Insufficiently random values
Description
- Vulnerability Category:
Block attributes - Vulnerability Severity:
Critical - Detectors:
insufficiently-random-values - Test Cases:
insufficiently-random-values-1
Using block attributes like block_timestamp or block_number for random number generation in ink! Substrate smart contracts is not recommended due to the predictability of these values. Block attributes are publicly visible and deterministic, making it easy for malicious actors to anticipate their values and manipulate outcomes to their advantage. Furthermore, validators could potentially influence these attributes, further exacerbating the risk of manipulation.
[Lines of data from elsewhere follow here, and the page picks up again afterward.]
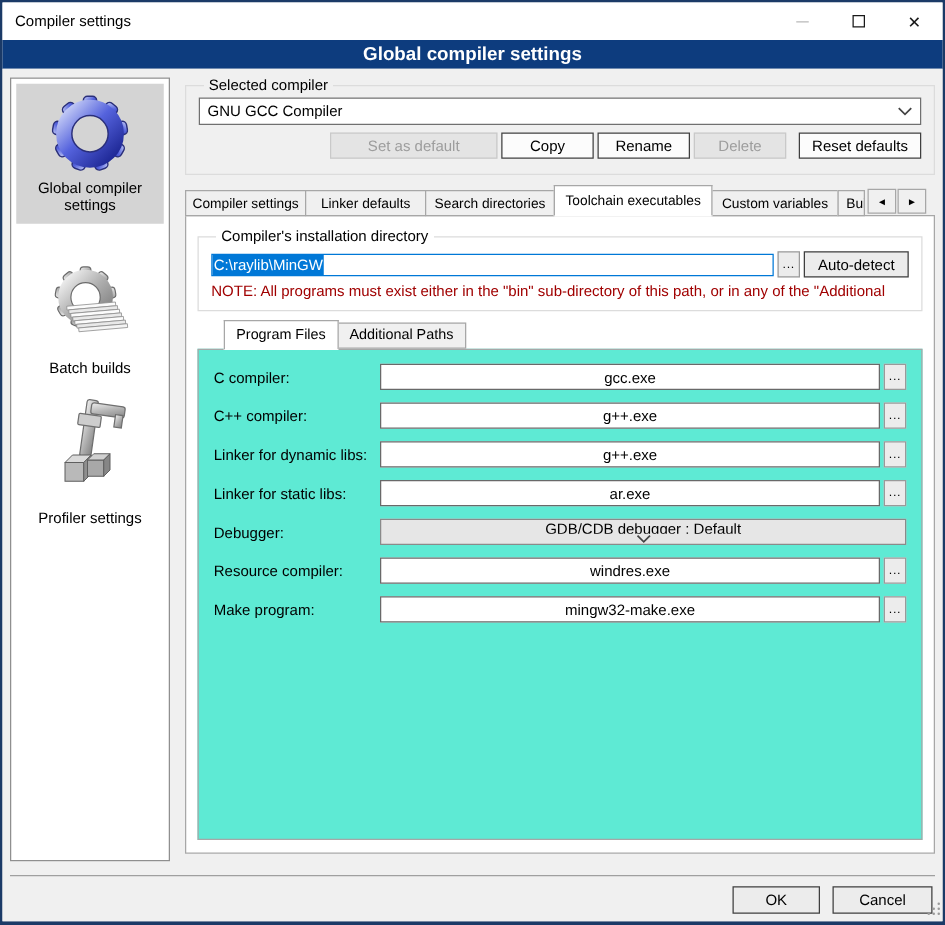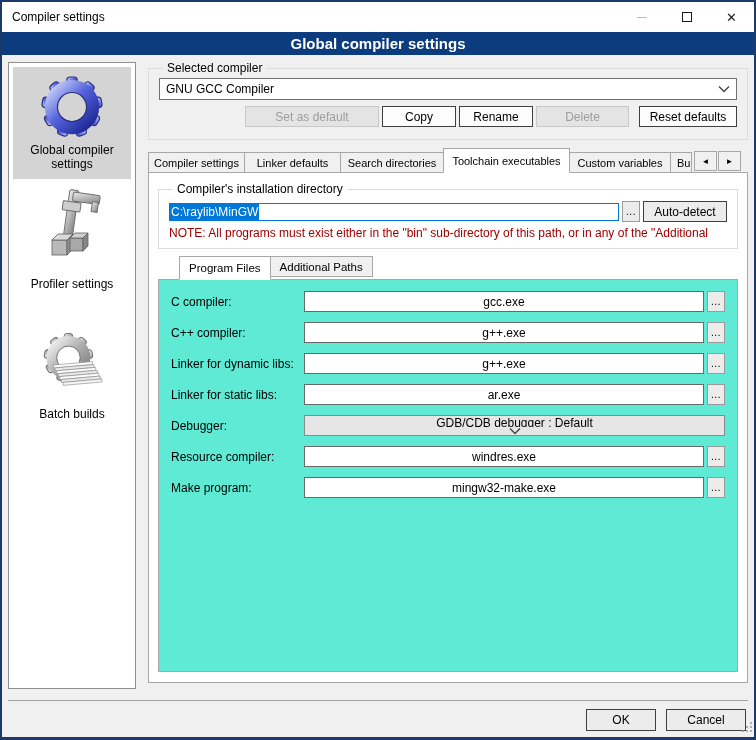"Delete" button.btn { width: 93px -> 74px }
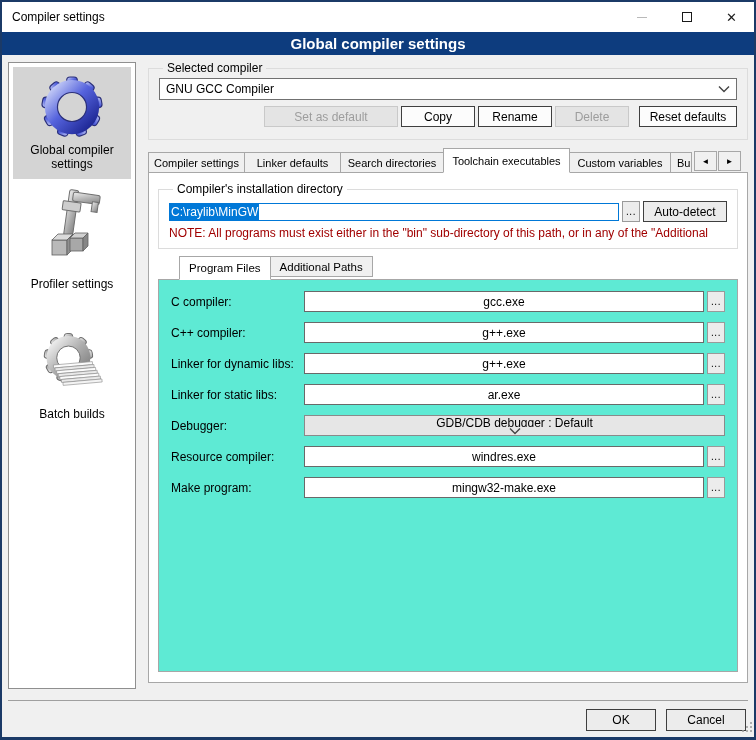"Program Files" .inner-tabstrip { align-items: flex-start -> center }
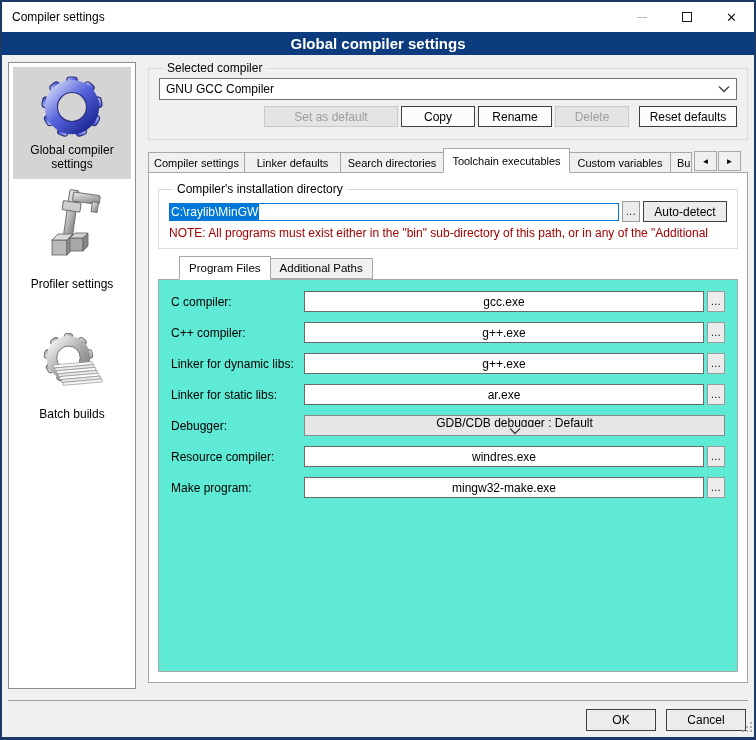"Profiler settings" div.side-item { order: before "Batch builds" -> after "Batch builds" }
For truly random number generation, it's important to use a source that is both unpredictable and external to the blockchain environment, reducing the potential for malicious exploitation.
Exploit Scenario
Consider the following ink! contract:
#[ink(message, payable)]
pub fn bet_single(&mut self, number: u8) -> Result<bool> {
let inputs = self.check_inputs(36, 0, 36, number);
if inputs.is_err() {
return Err(inputs.unwrap_err());
}
let pseudo_random: u8 = (self.env().block_number() % 37).try_into().unwrap();
if pseudo_random == number {
return self
.env()
.transfer(self.env().caller(), self.env().transferred_value() * 36)
.map(|_| true)
.map_err(|_e| Error::TransferFailed);
}
return Ok(false);
}
The vulnerability in this bet_single function arises from the use of self.env().block_number() % 37 for pseudo-random number generation. Given the public visibility and predictability of block numbers, this method exposes the function to potential manipulation.
The vulnerable code example can be found here.
Remediation
Avoid using block attributes like block_timestamp or block_number for randomness generation, and consider using oracles instead.